Ovalbumin-Induced Airway Inflammation Is Ameliorated in Dectin-1-Deficient Mice, in Which Pulmonary Regulatory T Cells Are Expanded through Modification of Intestinal Commensal Bacteria.

Abstract

Asthma is an allergic chronic respiratory disease that affects more than 300 million people around the world. Dysbiosis of intestinal commensal microbiota influences the development of asthma. Dectin-1 (gene symbol: Clec7a), a C-type lectin receptor, plays an important role in the intestinal immune homeostasis by controlling regulatory T (Treg) cell differentiation through regulation of intestinal microbiota. However, it is not clear whether intestinal immune conditions affect immune responses in other organs. In this study, we examined the effects of Dectin-1 deficiency on allergic airway inflammation (AAI). OVA-induced AAI was attenuated in Clec7a -/- mice.

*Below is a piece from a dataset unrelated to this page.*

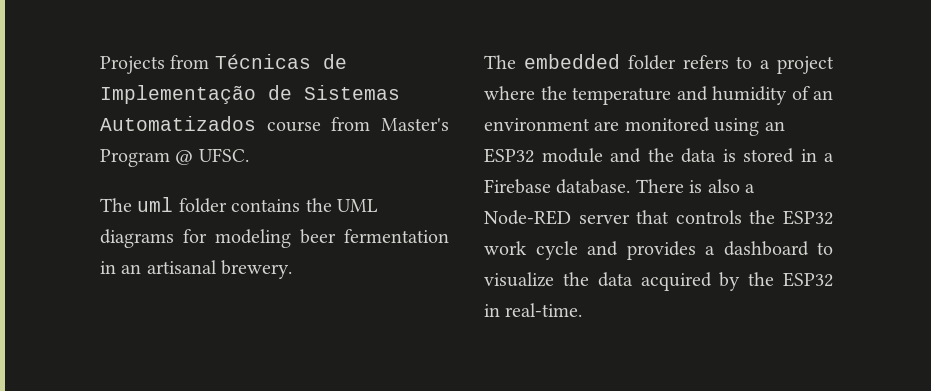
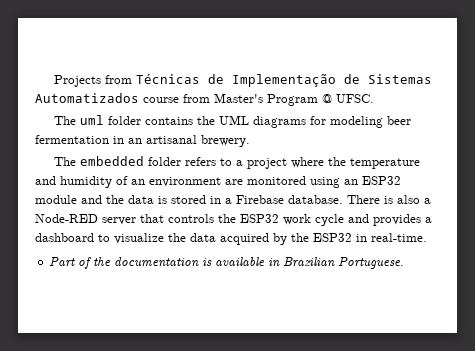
(583, 310) none -> [49,257,405,269] // Part of the documentation is available in Brazilian Portuguese.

Treg cells were more abundant in colonic lamina propria, mesenteric lymph nodes, and bronchoalveolar lavage fluid of Clec7a -/- mice after AAI induction. Treatment with antibiotics, but not an antifungal agent, decreased the abundance of intestinal Treg cells and aggravated the symptoms of AAI in Clec7a -/- mice. Transplantation of gut microbiota from Clec7a -/- mice into antibiotic-treated hosts increased the abundance of intestinal Treg cells and ameliorated AAI. Overcolonization by Lactobacillus murinus, a Dectin-1 signaling-regulated commensal bacterium, also promoted expansion of Treg cells in the colon and suppressed lung inflammation. Depletion of Treg cells with anti-CD25 Ab eliminated the phenotypic differences between wild-type and Clec7a -/- mice in OVA-induced AAI. These observations suggest that inhibition of Dectin-1 signaling ameliorates AAI by increasing the abundance of Treg cells in lungs through modification of intestinal commensal bacteria, suggesting a role for commensal microbiota in regulating inflammation in organs other than the intestine.